Guidelines for slide-based metadata collection

To address these issues, we believe that establishing a guided set of required elements for transparent reporting of all slide-based histological material and methods is key to increasing rigor and reproducibility. To do so, we redefine reproducibility of slide-based assays to avoid a definition that is either too broad or narrow. Thus, we propose defining reproducibility as results obtained with the same method on similar test materials in different laboratories with different operators using different equipment, will generally give the same results with slight variations that have no consequential impact on interpretation or quantitation. Using this definition, a framework can be constructed to comprehensively capture the necessary information for reporting histological slide-based assay materials and methods. From a theoretical perspective, the same biophysical, biochemical, immunological and molecular properties apply to all slide-based assays. The ability to detect target molecules among different sample formats with different detection systems is determined by the selection of specific pre-analytical, analytical and post-analytical steps or sequence of steps (e.g. as in antigen retrieval), necessary to generate the appropriate signal being assayed within the particular sample format. This unifying approach avoids the confusion generated by the differences between sample preparatory methods such as describing fluorescent versus chromogenic IHC assays. By definition, the distinction between sample sources and methodology becomes irrelevant because the reporting standard is based on the required technical elements to achieve the desired result. This way, users who want to replicate the IHC results can focus on modeling the protocol/procedure with existing resources, relevant to the specific sample types available to generate the required result. Consistent with MINPEPA recommendations, our framework provides greater technical detail on slide based assays and is specifically designed to facilitate translation of assays across different methodologies. Our goal is not to rewrite existing guides or journal checklists. Instead, we list the key elements, parameters and variables for slide-based assays that need to be documented and shared. The intent is to point out 1) many variable details that are often left out and 2) possible key elements/variables not considered but have an impact on assay performance.

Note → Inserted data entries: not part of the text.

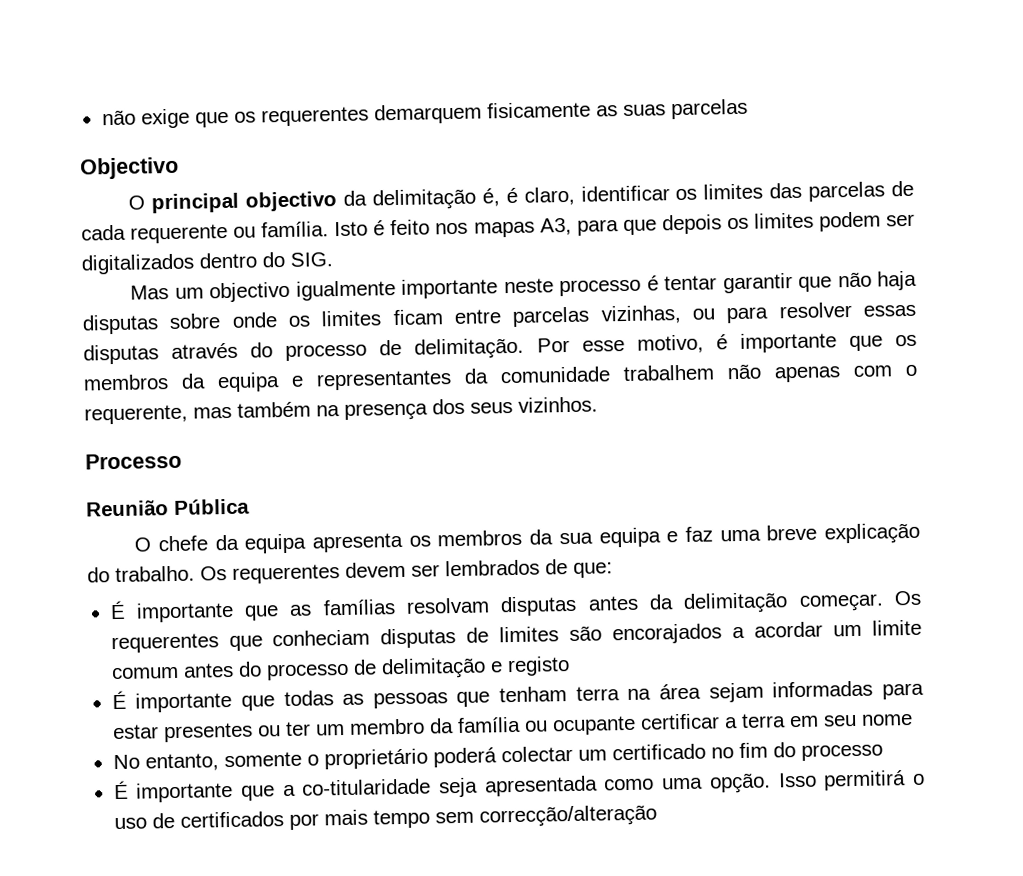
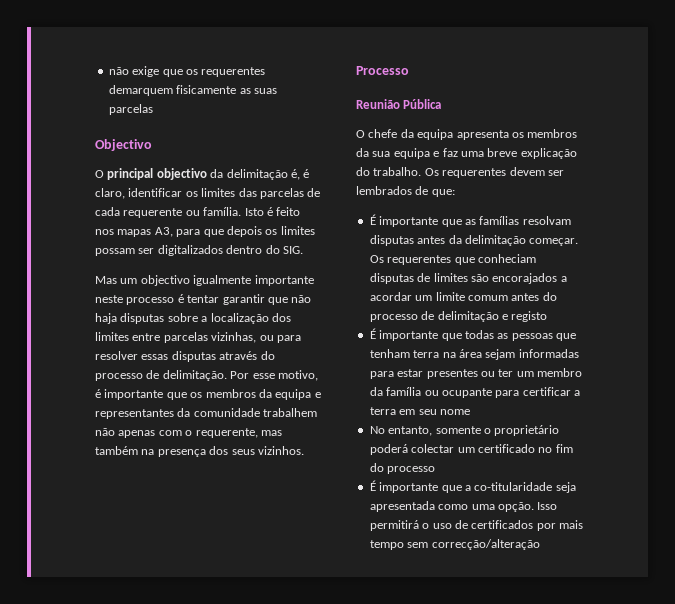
- Isto é feito nos mapas A3, para que depois os limites podem ser digitalizados dentro do SIG.
+ Isto é feito nos mapas A3, para que depois os limites possam ser digitalizados dentro do SIG.
- Mas um objectivo igualmente importante neste processo é tentar garantir que não haja disputas sobre onde os limites ficam entre parcelas vizinhas, ou para resolver essas disputas através do processo de delimitação.
+ Mas um objectivo igualmente importante neste processo é tentar garantir que não haja disputas sobre a localização dos limites entre parcelas vizinhas, ou para resolver essas disputas através do processo de delimitação.
- É importante que todas as pessoas que tenham terra na área sejam informadas para estar presentes ou ter um membro da família ou ocupante certificar a terra em seu nome
+ É importante que todas as pessoas que tenham terra na área sejam informadas para estar presentes ou ter um membro da família ou ocupante para certificar a terra em seu nome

Therefore, we propose a comprehensive data collection and reporting scheme for slide-based assays that defines protocols based on essential elements required for executing or replicating the assay instead of driven by sample types or technical methodology. By delineating a protocol as a set of required elements, a universal approach to generate an inclusive protocol for all slide-based methodologies becomes possible.

Elements framework for slide-based methods

We have delineated basic workflow steps into preanalytical, analytical, and post-analytical phases to be consistent with the Total Test model. The application of the Total Test principle to our element guide dictates that all elements (preanalytical, analytical, and post-analytical) be rigorously designed, documented, and executed because the quality of an output is reflected in the quality of the input [40,92,93]. Table 1 shows a list of protocol elements, element details, and specific parameters that are critical for pre-analytical biospecimen processing. Note that RRIDs are required for all key resources to include organism, biosample, cell lines, plasmids, antibodies as well as tools and other resources [88]. Similarly, Table 2 captures elements, element details, and specific parameters for analytical procedural steps.

Table 1. Guide for the collection of preanalytical slide-based metadata for transparent reporting of materials and methods.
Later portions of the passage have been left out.